Lones Wigger, Jr., was absent from the last two days of prone as he was called to the White House with other members of the ill-fated 1980 U.S. Olympic Team that fell victim to the boycott of the Moscow Games. His presence was missed during prone but it was surely felt during position. Wigger quickly and decisively took control of the metallic sight match for a commanding lead but any-sight day offered special challenges, particularly to the match director. Faced with a torrential rainstorm, officials reduced the course of fire by half, 20 shots in each position, and delayed the start of the match. While a shortened course of fire might favor luck over consistency, Wigger pounded out a 199 prone, 195 standing and 196 kneeling and walked away with the any sight title and a fifth consecutive position title, his 13th overall since 1963. Fellow USAMU shooter Lt. Denise Cannella took the women’s title and Kurt Fitz-Randolph repeated as both collegiate and junior champion.
Upon the range change in 1980, the Small Arms Firing School and National Trophy matches preceded the NRA high power championship, the first time that all four Board-sponsored rifle events were scheduled at the beginning of the program. Army and Marine shooters split the honors in both individual and team events as USAMU Specialist Greg Strom fired a record 297-10X in the President’s Match, followed by USMC Warrant Officer Robert Busher’s win in the National Trophy Individual Match. Army Reserve Gold then shot its way to the top of the 62-team field for National Trophy Team laurels before the Marines stepped to the fore with its own Gold unit win for the Infantry Trophy plaque.

Once match rifles were brought to the firing line for the NRA championship, Carl Bernosky proceeded to capture the Nevada Trophy Aggregate on his way to a winning score that was one point off the record mark he set two years earlier. This year’s total of 2374, however, was distinctive in that it represented Bernosky's fourth straight title—the longest consecutive streak of high power championships in National Match history.
Mark Liebetrau and Gerritt Stekeur returned to the awards podium as the top junior and senior, respectively, while Marine Reservist Anne Joseph earned her first women’s title. Chief Warrant Officer Robert Goller, who won back-to-back service rifle titles in 1970 and 1971, topped the category again in 1980.
Because of the schedule switch that moved all Board rifle matches to the beginning of the high power phase, the 1980 National Match program concluded not with the Infantry Trophy “Rattle Battle” competition of recent years, but with 1,000-yard firing for top honors in the Wimbledon, Farr and Herrick Trophy Matches. Noma McCullough, Marine Sgt. John Johnson and the Washington State Gold team were the respective winners.

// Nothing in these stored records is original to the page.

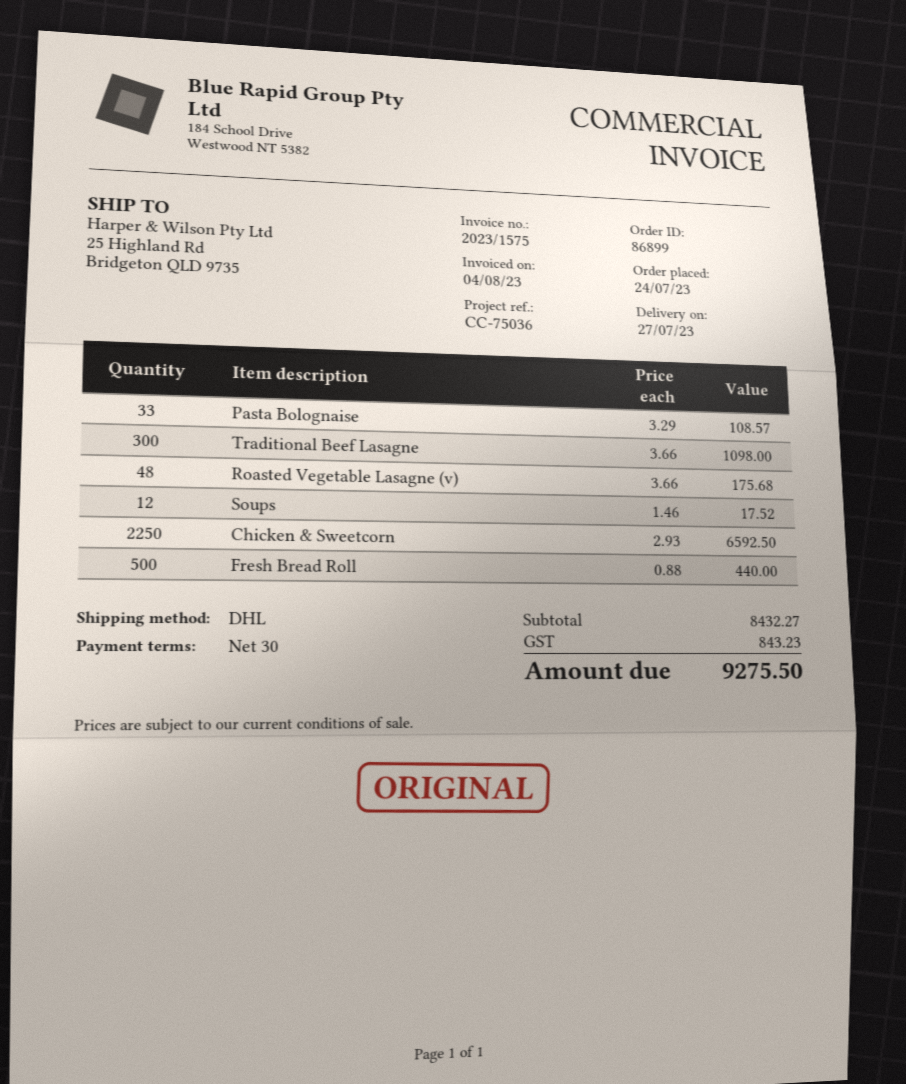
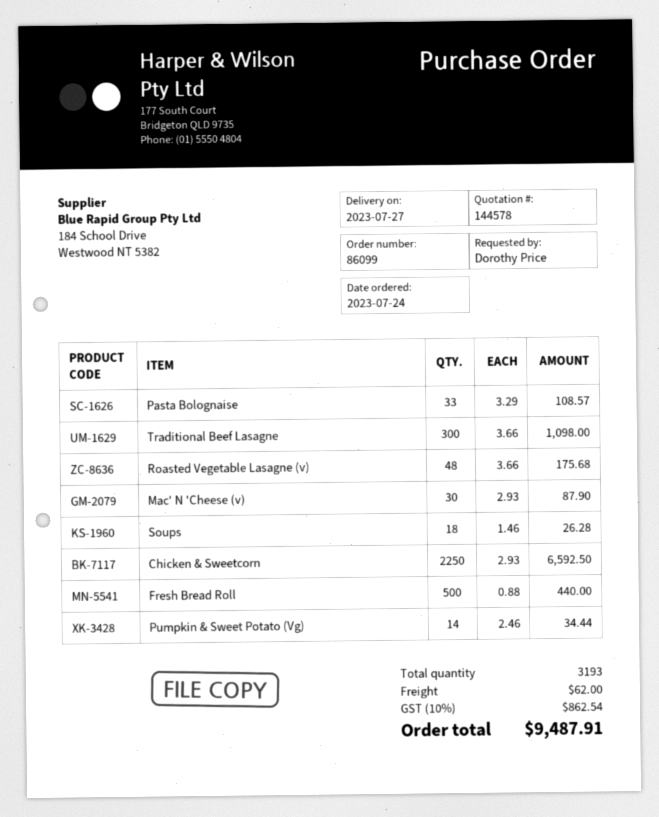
order number: 86899 -> 86099
Soups: 12 x 1.46 = 17.52 -> 18 x 1.46 = 26.28
Mac' N 'Cheese (v): none -> 30 x 2.93 = 87.90
Pumpkin & Sweet Potato (Vg): none -> 14 x 2.46 = 34.44
shipping: none -> 62.00
tax: 843.23 -> 862.54
total: 9275.50 -> 9487.91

Computers at the National Matches
The statistical branch of the National Rifle and Pistol Matches has come a long way since the 1950s when it took 126 people on 24-hour shifts to keep track of the firing activity. Today it takes five or six people working normal hours to do the same job—and do it more accurately.
Before the days of the PC at CP [personal computer at Camp Perry], there was … “The old IBM 36 … it was 900 lbs. … it was huge and it cracked the cement. It was a monstrosity, with 8-inch floppies.”
—Don Ide, former NRA employee, Competitions Division
“When I first got up there in the early 1980s, they were using a Wang computer with two girls entering the data. It went to a huge machine that had to be taken off the truck with a forklift.”